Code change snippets
══════════

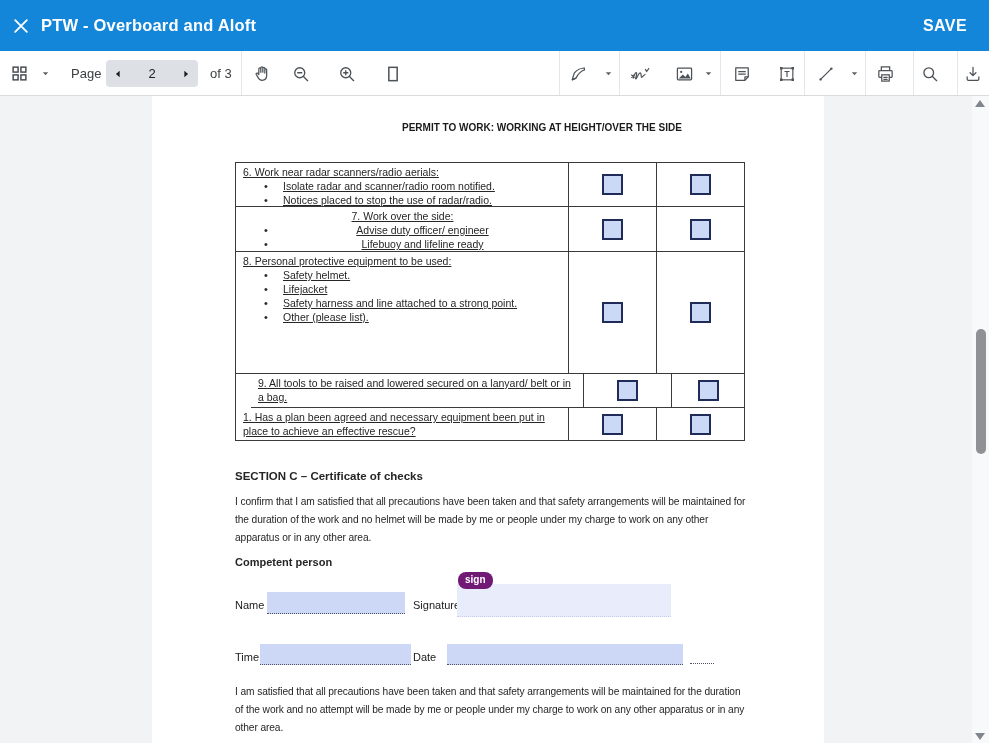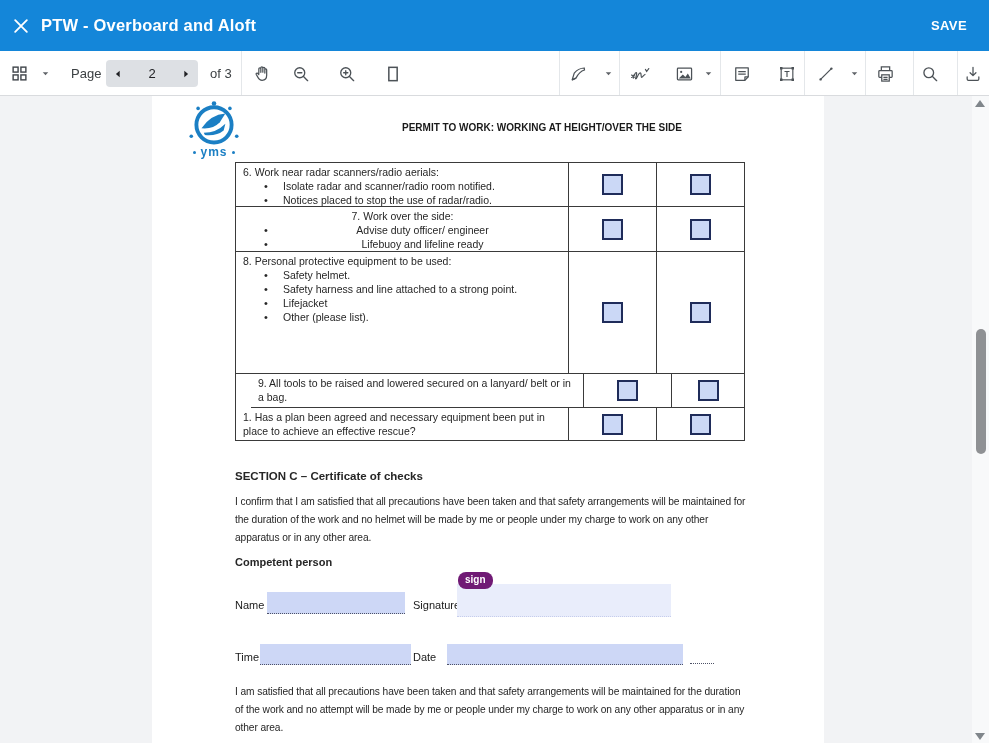--- a/index.html
+++ b/index.html
@@ -14,7 +14,7 @@
   .hdr .title { position:absolute; left:41px; top:0; height:51px; display:flex; align-items:center;
                 color:#fff; font-size:16.5px; font-weight:bold; letter-spacing:.2px; }
   .hdr .save { position:absolute; right:22px; top:0; height:51px; display:flex; align-items:center;
-               color:#fff; font-size:13px; font-weight:bold; letter-spacing:.4px; cursor:pointer; }
+               color:#fff; font-size:16px; font-weight:bold; letter-spacing:.4px; cursor:pointer; }
 
   
   .tbar { position:absolute; left:0; top:51px; width:100%; height:45px; background:#fff;

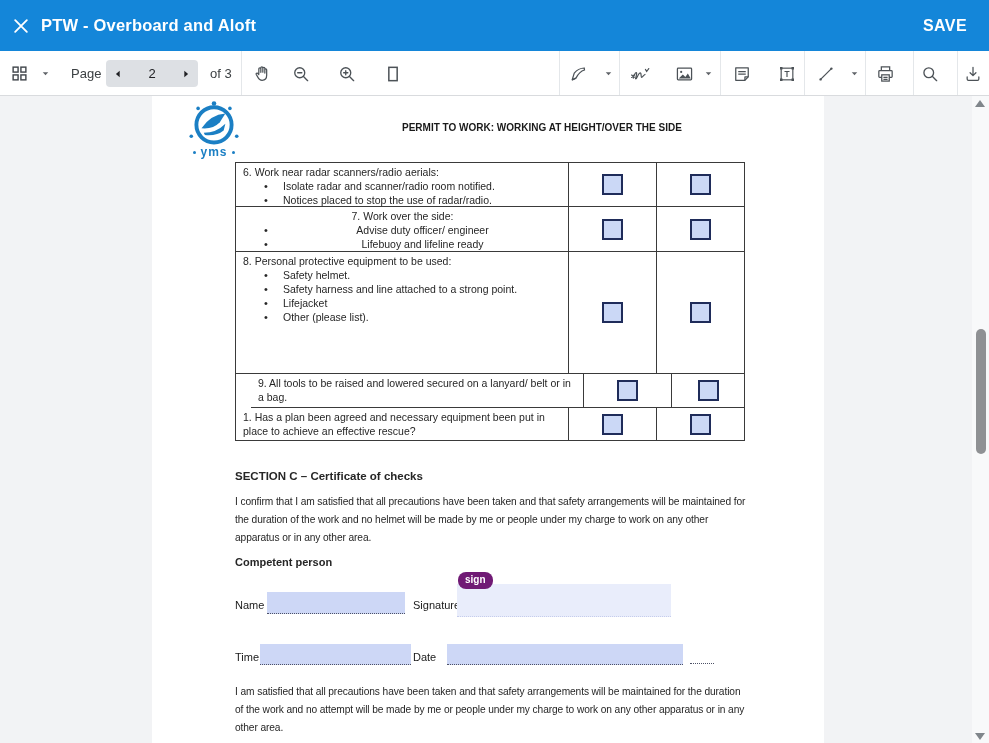--- a/index.html
+++ b/index.html
@@ -244,24 +244,6 @@
 
     <div class="page">
 
-      <div class="abs logo">
-        <svg width="56" height="50" viewBox="0 0 48 44">
-          <circle cx="24" cy="21" r="15.5" fill="none" stroke="#1b7fc4" stroke-width="3.4"></circle>
-          <path d="M13 24 Q21 12 34 11 L29 19 Q23 25 13 24 Z" fill="#1b7fc4"></path>
-          <path d="M14 29 Q26 29 35 19 L33 27 Q27 32 15 31 Z" fill="#fff"></path>
-          <path d="M15 28 Q26 28 34 20 L32.5 26 Q26.5 31 16 30 Z" fill="#1b7fc4"></path>
-          <circle cx="24" cy="2.2" r="2" fill="#1b7fc4"></circle>
-          <circle cx="10" cy="6.5" r="1.6" fill="#1b7fc4"></circle>
-          <circle cx="38" cy="6.5" r="1.6" fill="#1b7fc4"></circle>
-          <circle cx="4" cy="31" r="1.6" fill="#1b7fc4"></circle>
-          <circle cx="44" cy="31" r="1.6" fill="#1b7fc4"></circle>
-        </svg>
-        <div class="logo-text">
-            <i></i>
-            <span>yms</span>
-            <i></i>
-          </div>
-      </div>
 
       <div class="abs doc-title">PERMIT TO WORK: WORKING AT HEIGHT/OVER THE SIDE</div>
 

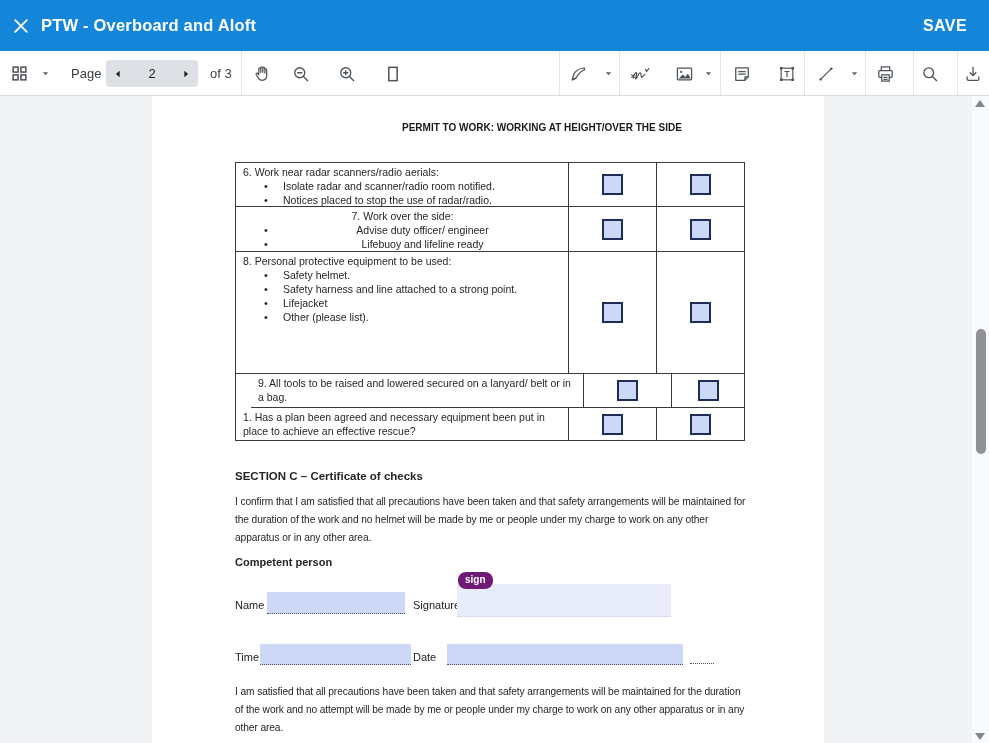--- a/index.html
+++ b/index.html
@@ -44,7 +44,7 @@
 
   
   .ptable { left:83px; top:66px; width:510px; border:1.5px solid #3a3a3a; }
-  .trow { display:flex; border-bottom:1px solid #3a3a3a; }
+  .trow { display:flex; border-bottom:1px solid #3a3a3a;text-decoration:underline; }
   .trow:last-child { border-bottom:none; }
   .r6 { height:44px; } .r7 { height:45px;text-align:center; } .r8 { height:122px; } .r9 { height:34px;margin-left:15px; } .r10 { height:32px; }
   .c1 { width:333px; border-right:1px solid #3a3a3a; padding:2px 6px 0 7px;

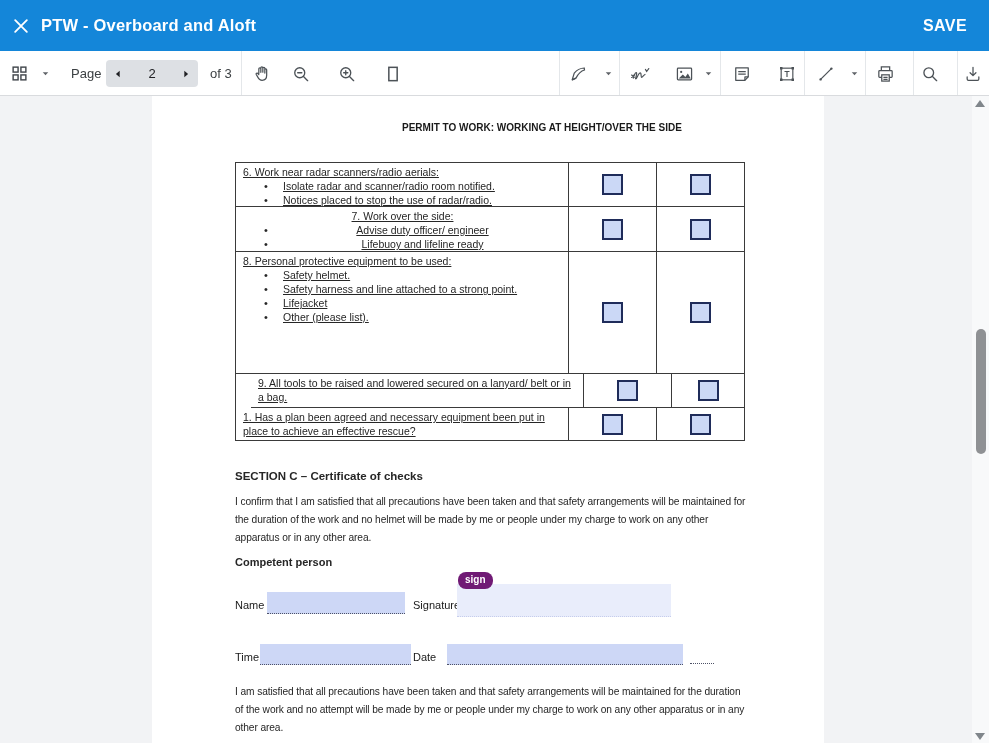--- a/index.html
+++ b/index.html
@@ -278,8 +278,8 @@
           <div class="c1">
             <div>8. Personal protective equipment to be used:</div>
             <div class="bullet">Safety helmet.</div>
+            <div class="bullet">Lifejacket</div>
             <div class="bullet">Safety harness and line attached to a strong point.</div>
-            <div class="bullet">Lifejacket</div>
             <div class="bullet">Other (please list).</div>
           </div>
           <div class="c2">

══════════

What the task requires: Gather every line from the entries above where the word "logo" appears, and copy them.

Solution to the exercise:
-      <div class="abs logo">
-        <div class="logo-text">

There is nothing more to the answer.